The bad: Well, sometimes, you really want the shorter distance stated on the lens. You need that wider angle to get more subject matter into a frame at a closer distance. Even more critical is that in the case of the aforementioned telephoto lens (the 75-300mm f/4.5-6) , the maximum length now was actually about 420mm, which means it required an even faster minimum shutter speed to ensure hand-held images without blur from camera shake.
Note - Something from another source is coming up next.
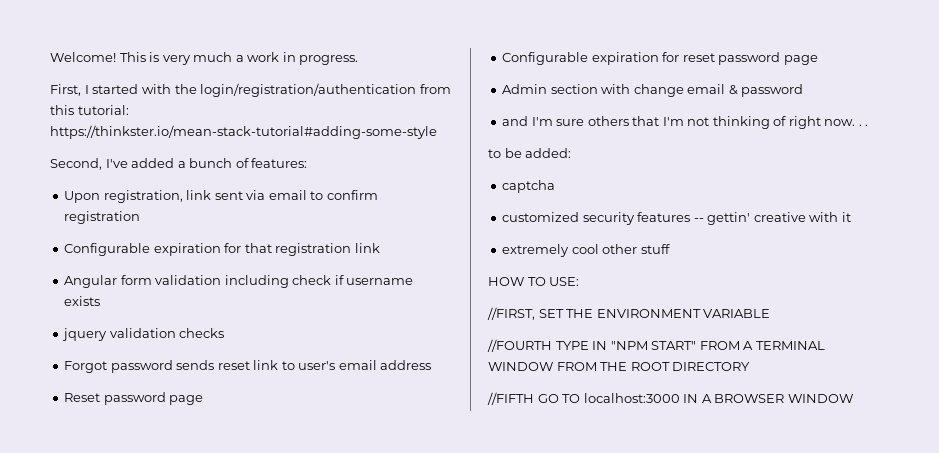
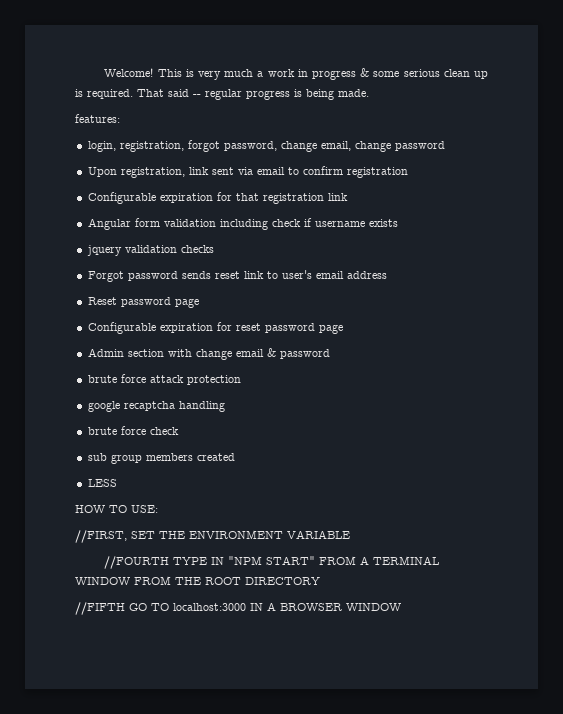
[299,55,359,65] [50,83,452,97] [50,105,129,115] [50,125,437,139] [50,158,308,170] progress. // First, I started with the login/registration/authentication from this tutorial: https://thinkster.io/mean-stack-tutorial#adding-some-style // Second, I've added a bunch of features: -> [311,68,489,80] [75,89,369,100] [75,114,120,123] [87,140,445,152] progress & some serious clean up is required. That said -- regular progress is being made. // features: // login, registration, forgot password, change email, change password
[502,116,869,129] [488,148,572,158] [502,180,556,193] [502,212,851,225] [502,244,670,257] and I'm sure others that I'm not thinking of right now. . . // to be added: // captcha // customized security features -- gettin' creative with it // extremely cool other stuff -> [87,374,241,385] [87,401,225,412] [87,426,179,435] [87,453,235,464] [87,479,117,487] brute force attack protection // google recaptcha handling // brute force check // sub group members created // LESS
How fast? The prevailing rule is that to ensure no blur from camera shake with hand-held shots, your shutter speed should never be slower than the number equal to the lens' effective focal length. Computing that isn't hard when using a 35mm film camera (or if you can afford them, the very expensive high-end full-sensor digital bodies like the Canon Mark or 5D series). Because with those, the numbers are as plain as what you read on the lens: with a 50mm lens, the slowest shutter you should use is 1/50, or 1/60, which is the closest equivalent on most cameras). For a 100mm lens, the slowest shutter would be 1/100, or 1/125, the closest equivalent on most cameras).
However, these small-sensor cameras like the 300D are a different matter. In the example of the aforementioned telephoto lens, to figure the maximum effective focal length, you start with the listed 300mm and multiply it by the 1.6 crop factor, or about 420mm. This means to avoid camera shake blur while hand-holding the camera, you'd need to be using a shutter speed of 1/420, or 1/500, the closest equivalent on most cameras. And because you don't often have bright enough lighting conditions (certainly not indoors) to allow for shutter speeds that fast, it means that at its maximum focal length, for any light conditions other than sunshine, you'd need a tripod or monopod to use that lens successfully. A tripod is worthless for shoots where anything is moving (sports, birds in the air, kids at play, etc.), which is why many professionals, when they go to invest in lenses, won't look at anything that doesn't give them at least f/2.8 at its maximum aperture, whether it's a prime lens (one set length, e.g., 50mm f/1.8) or telephoto (variable-distance) lens, but one in which f/2.8 is available at ALL of focal lengths. This gives them more opportunity to ensure adequate exposure on the aperture end, which in turn permits them to use faster shutter speeds, thereby avoiding the blur from camera shake. In the case of Canon and Nikon, having image stability (IS/Canon) or vibration reduction (VR/Nikon) in lenses also is a big deal for professionals.
Alas, there is a trade-off for having lenses equipped with wider apertures (as low as f/2.8) and IS/VR: They are significantly more costly, bulky and heavy.